Hélder Martins, antigo Ministro da Saúde, salienta que quando a vacina chegar ao mercado, os países de África serão os últimos a recebê-la, já que “os fabricantes, primeiro vão vacinar os países deles”, e aponta: “as medidas de prevenção é que devem nos preocupar.”
Hélder Martins, antigo Ministro da Saúde de Moçambique
Foto de Magazine CRV | Facebook

Numa entrevista à STV, Hélder Martins, fundador da Frelimo, antigo Ministro da Saúde de Moçambique e especialista em Saúde Pública, faz uma análise sobre a situação pandémica da covid-19 no país. Entre outras questões, faz comparação entre a crise em Moçambique com o resto do mundo, fala sobre o uso da máscara e sobre a polémica medida em Moçambique da desinfeção nos túneis, assim como do mecanismo de testagem e do números de assintomáticos no país. 

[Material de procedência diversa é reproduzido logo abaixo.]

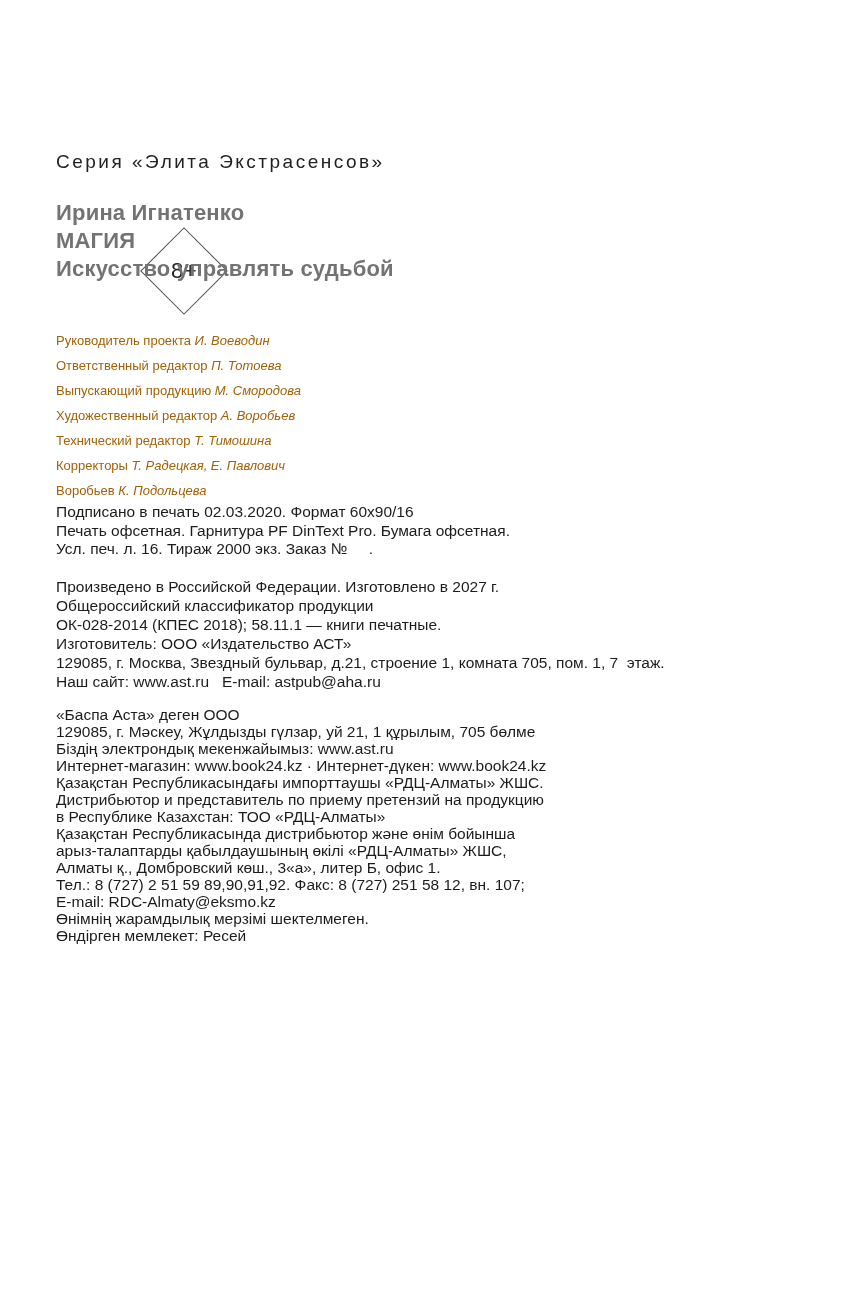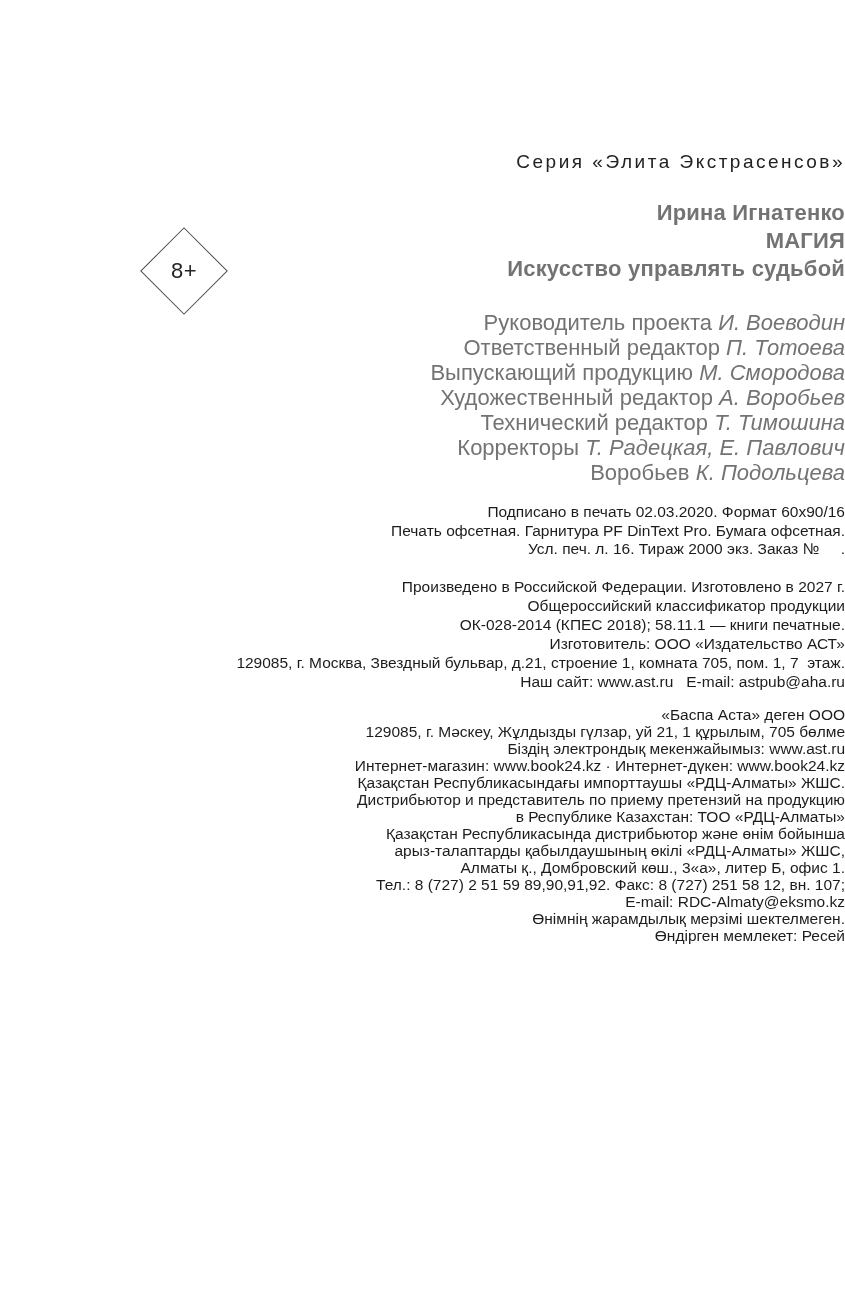--- a/index.html
+++ b/index.html
@@ -24,7 +24,7 @@
     width: 789px;
     height: 100%;
   }
-  .block { position: absolute; left: 0; width: 100%; text-align: right; }
+  .block { position: absolute; left: 0; width: 100%; text-align: left; }
 
   .series {
     top: 150px;

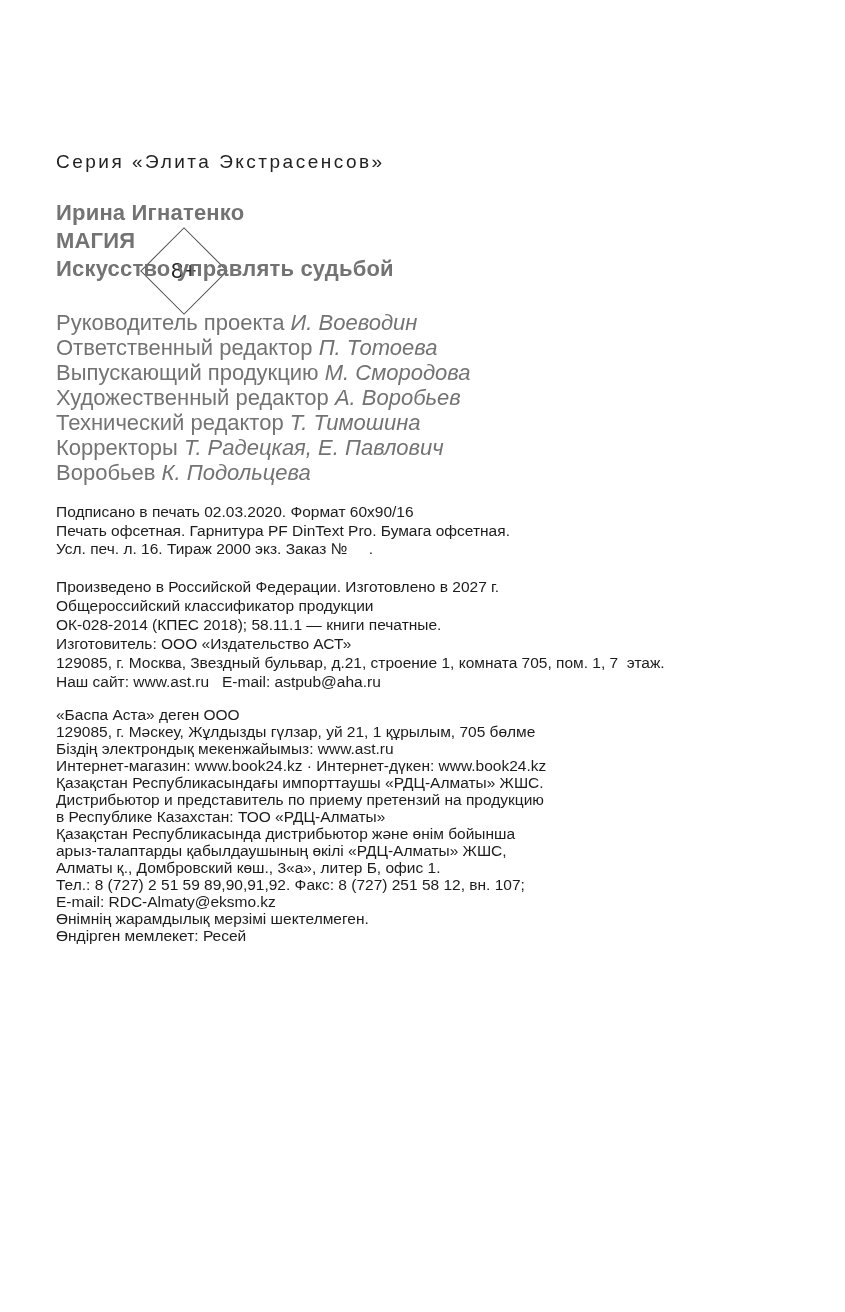--- a/index.html
+++ b/index.html
@@ -42,10 +42,10 @@
     letter-spacing: 0.2px;
   }
   .credits {
-    top: 310px;
-    font-size: 22px;
+    top: 328px;
+    font-size: 13px;
     line-height: 25px;
-    color: #737373;
+    color: #a16207;
   }
   .credit-name {
     font-style: italic;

Hélder Martins não ficou surpreendido com os números epidemiológicos da doença em Moçambique porque “o que nós assistimos no mundo inteiro é que o número de casos está sempre a aumentar, e no início, o aumento é ligeiro. Mas, depois, a curva começa a subir.” Há quase dois meses que se confirmou o primeiro caso positivo no país e o número atual de infetados é de 104. Para o antigo Ministro da Saúde, a proporção de positivos é baixa relativamente ao número de habitantes e salienta o conceito de “doença benigna”, já que “temos um recorde mundial de assintomáticos” e “os assintomáticos é um sinal de benignidade”. Segundo um estudo, o nível de assintomáticos na China é de 78%, mas “em Moçambique já chegamos aos 84%”. 

A testagem no país, por dia, aumentou “exponencialmente” e a taxa de positivos diminuiu. A testagem em Moçambique, segundo o especialista em Saúde Pública, está a ser feita com base em critérios científicos, isto é, “baseando-se na vigilância epidemiológica” e não “a torto e a direito” porque a testagem é cara. Um teste custa 11 mil e tal meticais, quase 150 euros. Por isso, aposta numa testagem dirigida. 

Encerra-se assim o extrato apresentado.